Source data →
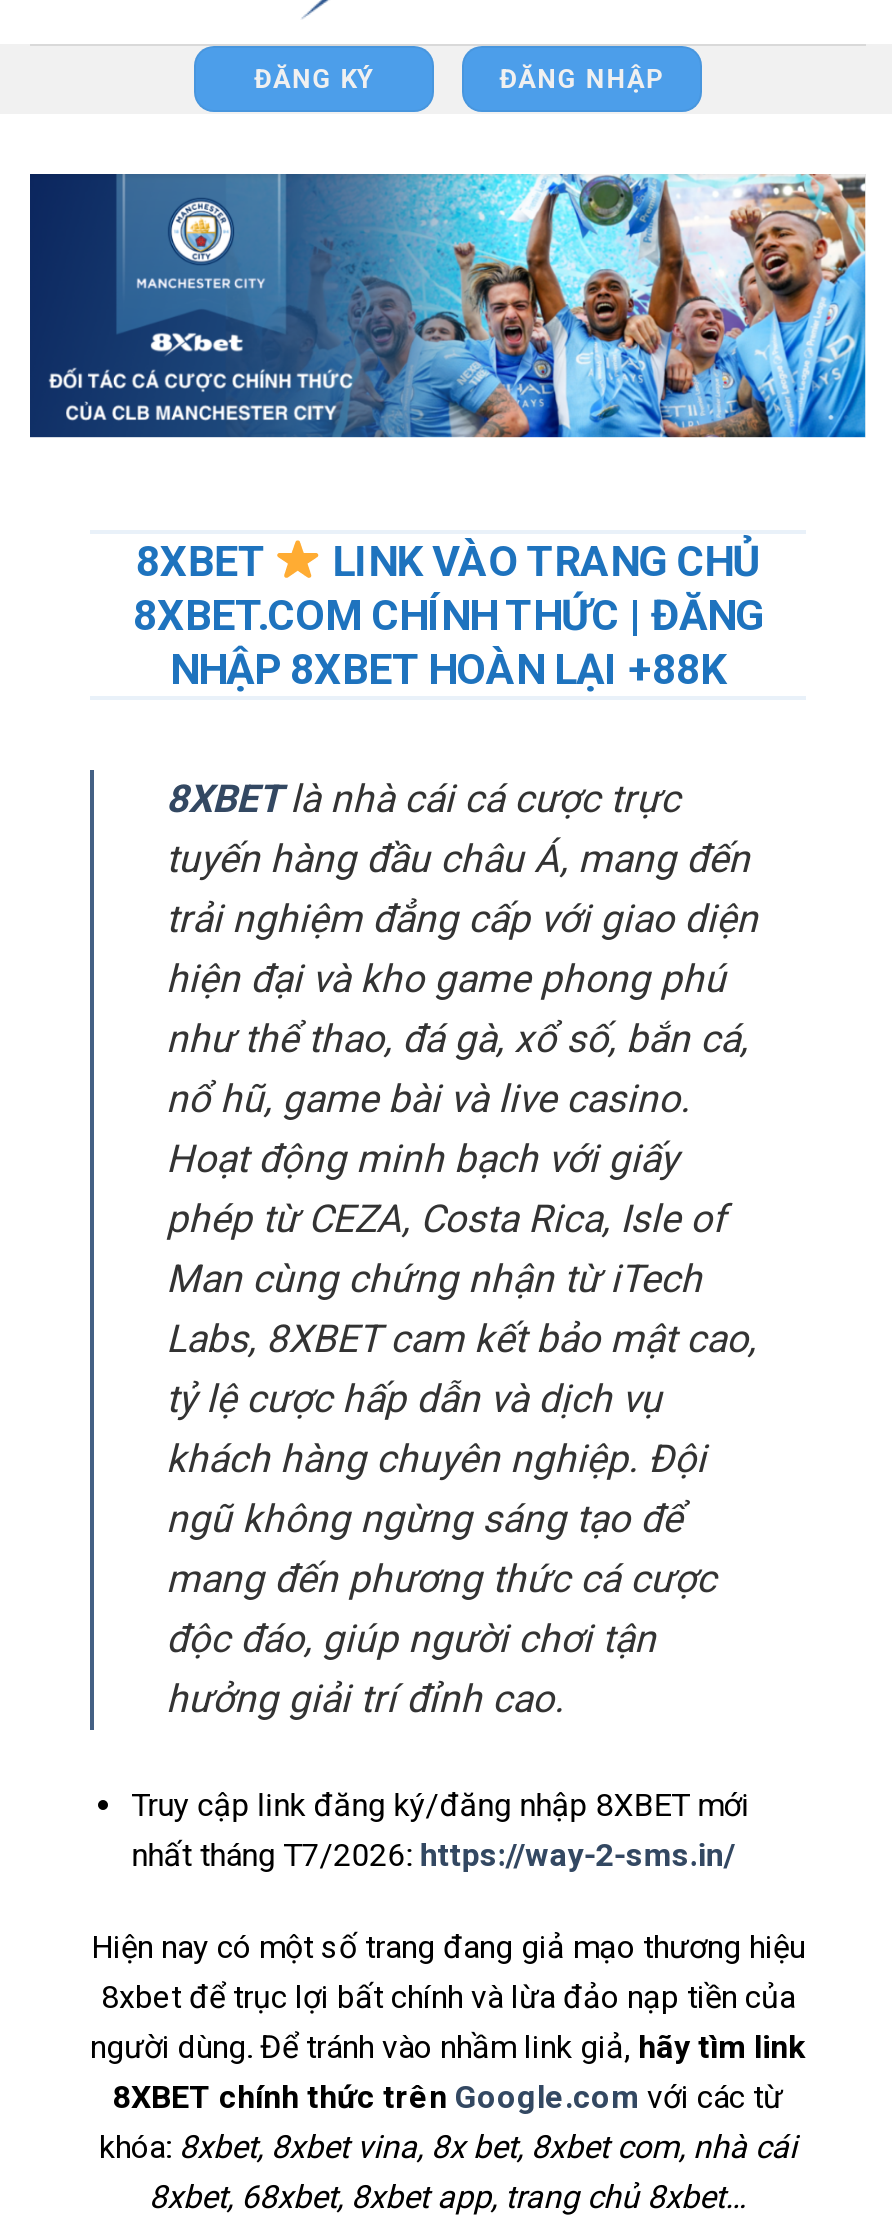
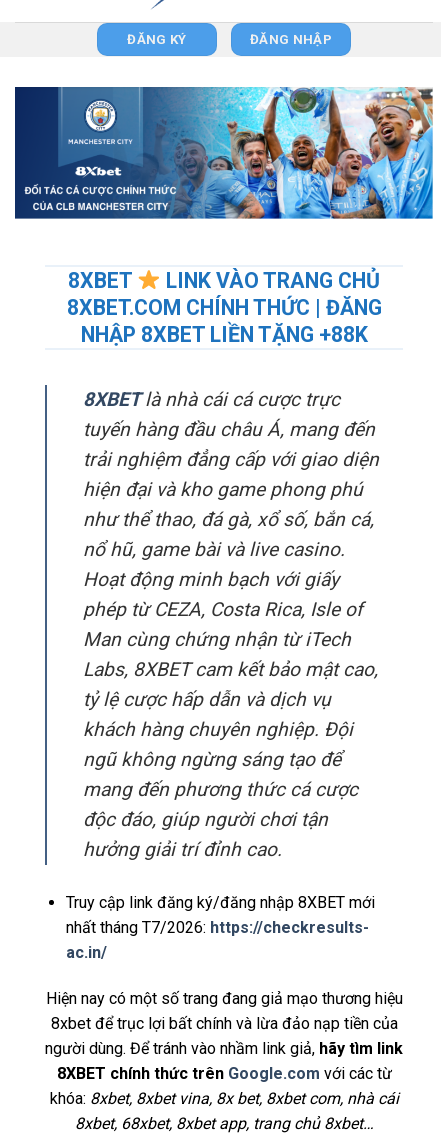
- NHẬP 8XBET HOÀN LẠI +88K
+ NHẬP 8XBET LIỀN TẶNG +88K

- nhất tháng T7/2026: https://way-2-sms.in/
+ nhất tháng T7/2026: https://checkresults-
+ ac.in/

Required action →
Once you reach the line containing "LIỀN TẶNG +88K", transcribe it and each line after it through the end of the material, exactly and with nothing added.

Solution for this exercise →
+ NHẬP 8XBET LIỀN TẶNG +88K

- nhất tháng T7/2026: https://way-2-sms.in/
+ nhất tháng T7/2026: https://checkresults-
+ ac.in/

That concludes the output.